Weird NullPointerExeption I cant track down.

I’m trying to get a rudimentory particel engine built for y game project.

I have a number of different classes that all eventualy add their particle effect to a publicaly available ArrayList (the global effect list) in my Game class that stores them for rendering and update.

There are a few times that for some reason I cant explain, where I get a NullPointerExeption when adding to this list, even after it has already been sucsessfully accessed, written to and read from with no problem.

The error apears to be happening only when my ParticleEmitterComponent trys to add its effect to the global effect list, at which point the NullPointerException occours. I think this means that the list itself is equle to null - but I’m not sure if that is what this error means.

If anyone can help or explain to me exactly what this error means, it would be much apreceated.

Below is the quoted code from my project journal thread.
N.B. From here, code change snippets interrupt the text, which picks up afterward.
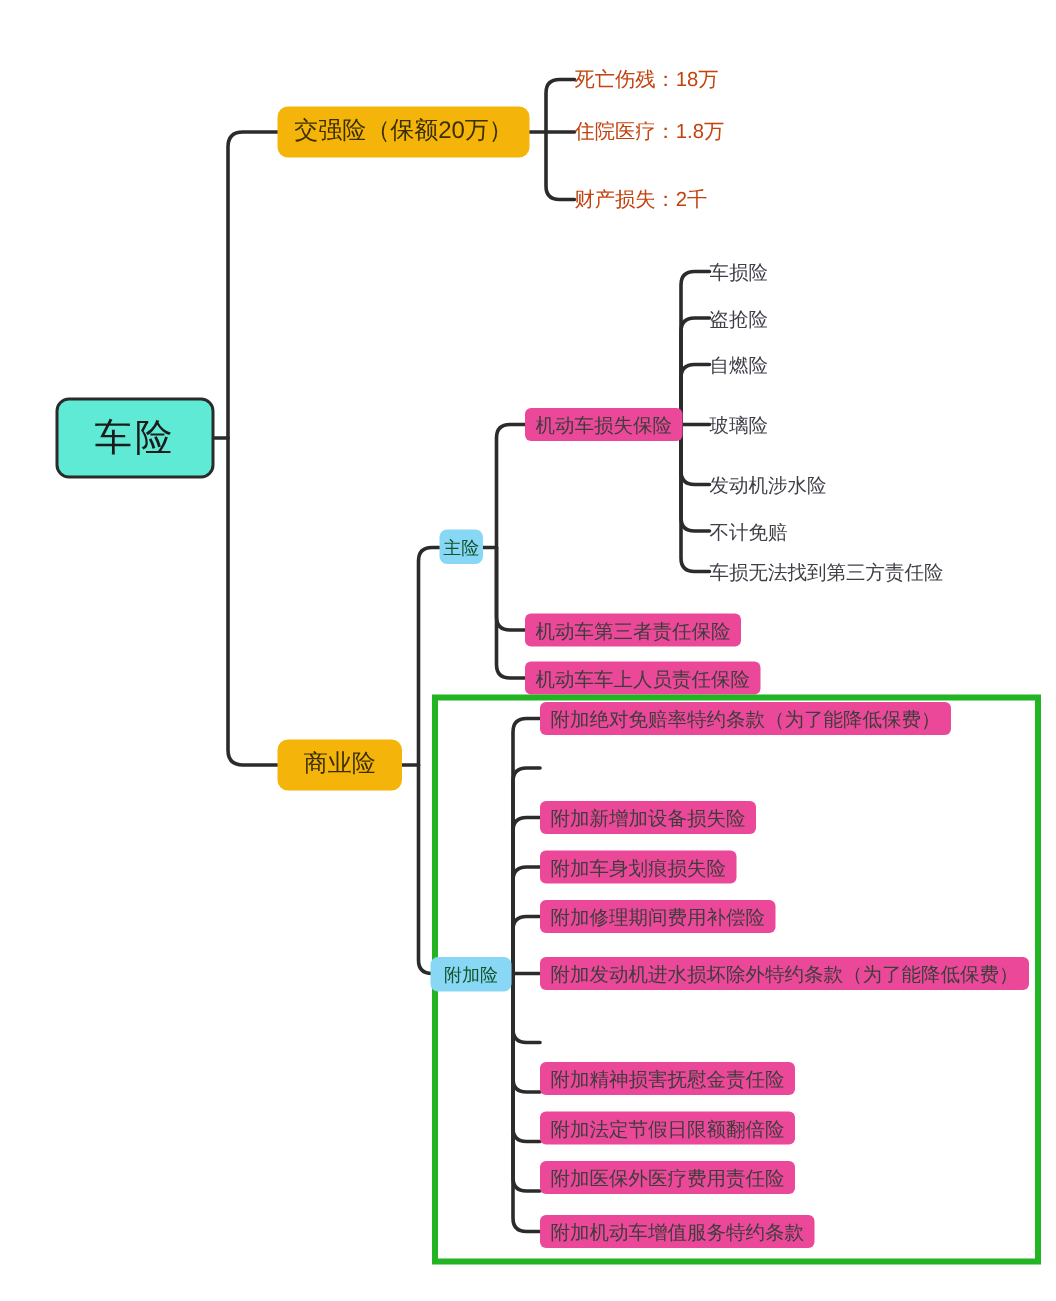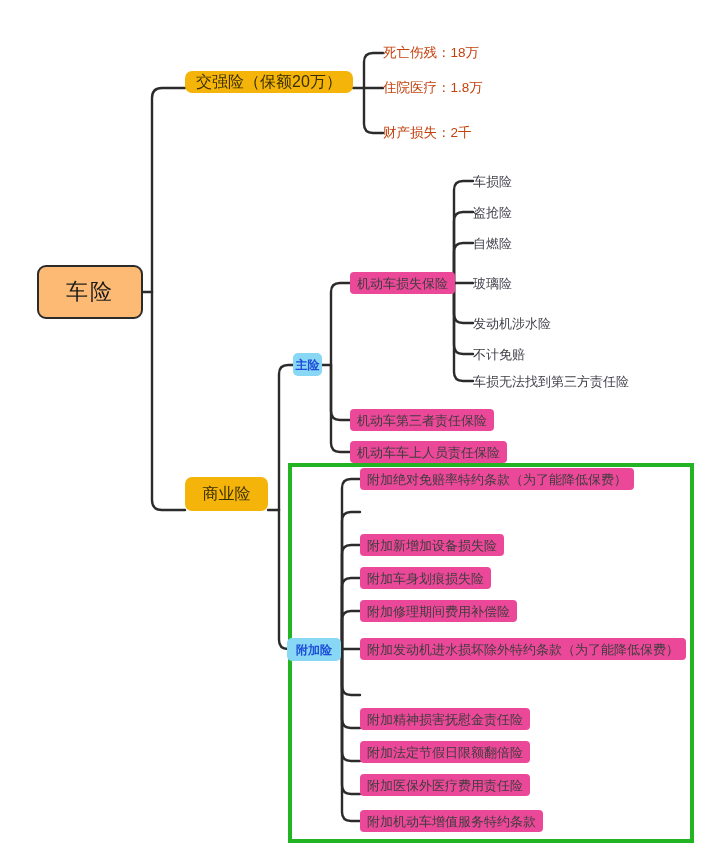--- a/index.html
+++ b/index.html
@@ -152,7 +152,7 @@
     <span>车险</span>
   </div>
 
-  <div class="node n-l1" style="left:185px; top:71px; width:168px; height:22px;">
+  <div class="node n-l1" style="left:185px; top:71px; width:168px; height:34px;">
     <span>交强险（保额20万）</span>
   </div>
 

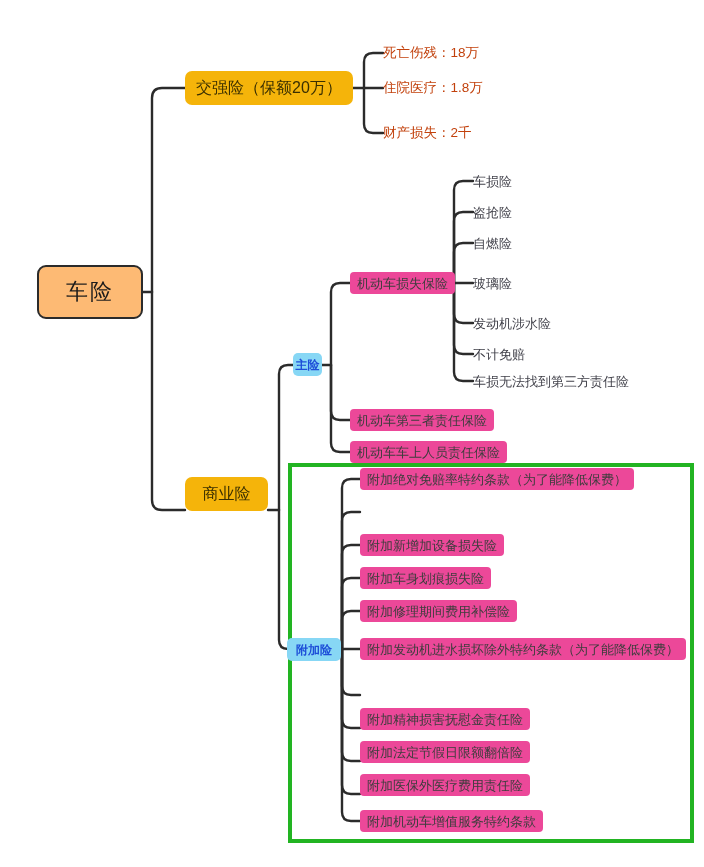--- a/index.html
+++ b/index.html
@@ -38,11 +38,11 @@
   }
   
   .n-root {
-    background: #fdba74;
+    background: #5eead4;
     border: 2px solid #2b2b2b;
     border-radius: 9px;
     color: #1b1b1b;
-    font-size: 22px;
+    font-size: 25px;
     letter-spacing: 2px;
     padding: 0 14px;
   }

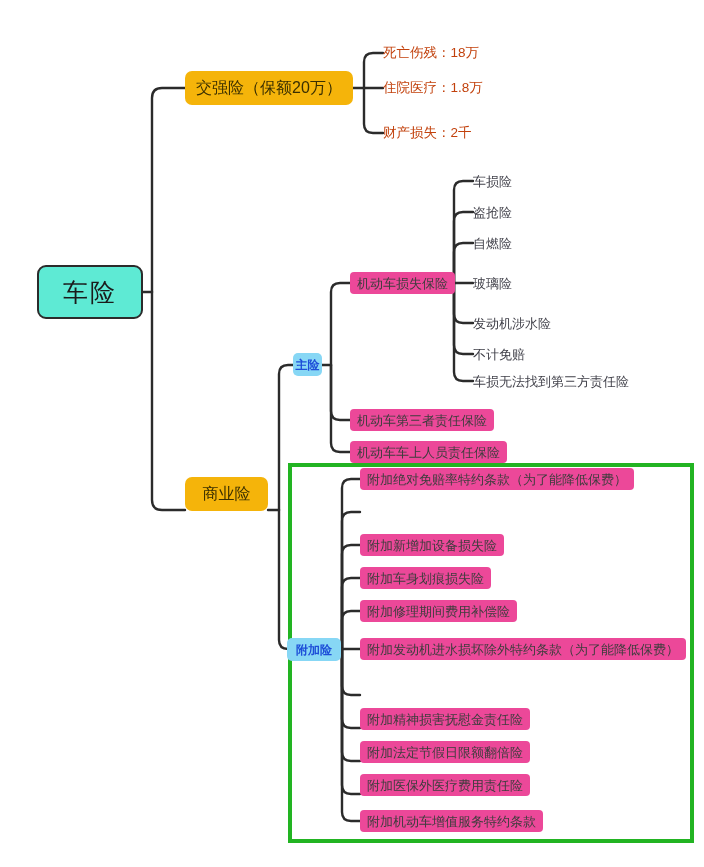--- a/index.html
+++ b/index.html
@@ -58,11 +58,10 @@
   .n-l2 {
     background: #87d7f5;
     border-radius: 5px;
-    color: #1d4ed8;
+    color: #14532d;
     font-size: 12px;
     padding: 0 6px;
     z-index: 5;
-    font-weight: bold;
   }
   
   .n-chip {

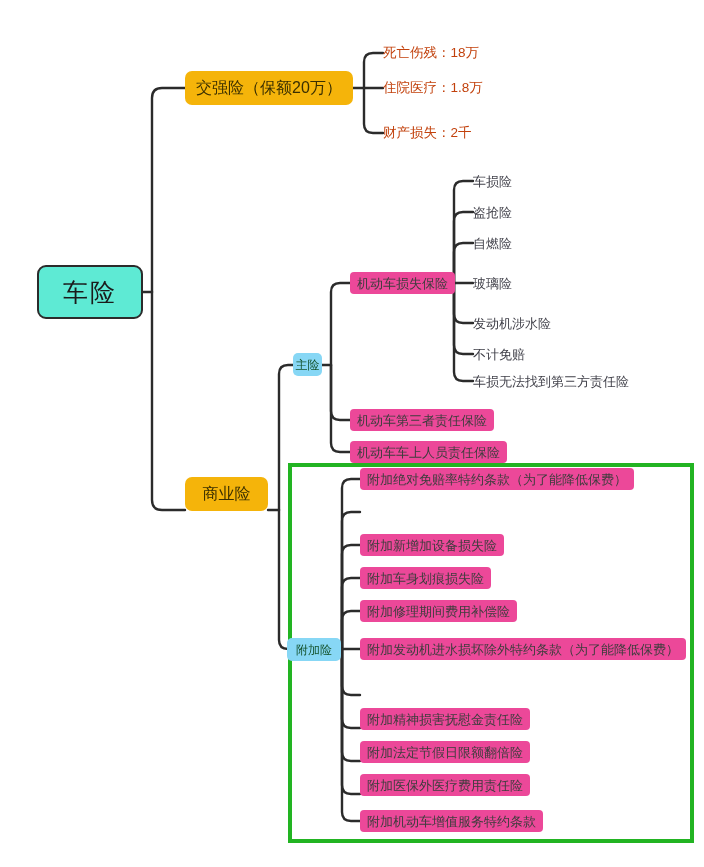--- a/index.html
+++ b/index.html
@@ -165,7 +165,7 @@
     <span>财产损失：2千</span>
   </div>
 
-  <div class="node n-l1" style="left:185px; top:477px; width:83px; height:34px;">
+  <div class="node n-l1" style="left:185px; top:493px; width:83px; height:34px;">
     <span>商业险</span>
   </div>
This looks like a threading problem to me. The whole of Awt and Swing are not threadsafe and are full
of problems like this, even without the your extensions. There are always several threads actively
traversing the window hierarchy; you have (at least) to be very careful; but a better design is to minimize
your exposure by not making actively changing components part of the window hierarchy.

Paste this line of code:

ParticleEmitterComponent.java:32

The only line in the constructor that can cause a null pointer is

Main.getGame().GetParticleEngine().AddEffect(myEffect);

So either

Main.getGame()

or

.GetParticleEngine()

is returning null. Split the calls onto different lines to find out which it is.

ahh, cool, thanks guys.

I managed to fix it by making the ParticleEngine a static class. I’m not really happy with that, but it works and there will only be one ParticleEngine in the game ever anyway, so its not a disaster :stuck_out_tongue:

I has concluded that also Bleb, but both of those were already instanceated and doing stuff before the error occours…

What exactly does that line of code do Demonpants (or what does it even mean - I’ve not come across that syntax before), and where to paste it?

chears again for yout help.

ParticleEmitterComponent.java:32

means the exception is thrown on line 32 of that file

Yes, and this is very very important to know. The compiler is telling you that you had a null pointer exception exactly where it happened (in ParticleEmitterComponent on line 32). Find that line of code, then find which object being referenced is null, and you know the problem.

If the line of code is as simple as this:


String output = object.toString();

then you would know that object would have to be null, because it’s the only reference happening on that line.

If it is more complicated, like this:


String output = object.getProperty().getComponent().toString();

then you know that either object is null, or its property is null, or its property’s component is null. Obviously this case is more complicated, so to solve it you would split that line up like Bleb mentioned:


Property prop = object.getProperty();
Component comp = prop.getComponent();
String output = comp.toString();

Then the compiler will tell you which line has the exception, and you know exactly which thing is null. Alternatively, you can do this:


System.out.println(object);
System.out.println(object.getProperty());
System.out.println(object.getProperty().getComponent());

Which might give you output of


<Object:GHDFGH>
<Property:HVJHVA>
null

In which case you would know the component was null, or you could get


<Object:DKFJGHSFJK>
null
NullPointerException

Either way, you’ll know what’s null.

Make sense. NullPointerExceptions are by far the most common runtime errors that new Java programmers see, but they’re also one of the easiest to fix.

Cool, thanks for the masterclass :slight_smile:

I get them from time to time, and generaly they’re easy enough to track down. This one just really confused me. I hadn’t thought of breaking the line apart like that to find it.

Thanks all

Easier to just use a breakpoint.

I tryed that, but i could not find a way to see which part of the line was null. When running a breakpoint, only veriable-names seem to have and mouse-over info (in NetBeans).

That said, theres probably quite a few books worth of stuff that I dont know about debugging in netbeans.

If you used a breakpoint, you’d set it the line before, and then step by step allow it to perform each function. Eventually one of them would have a null value.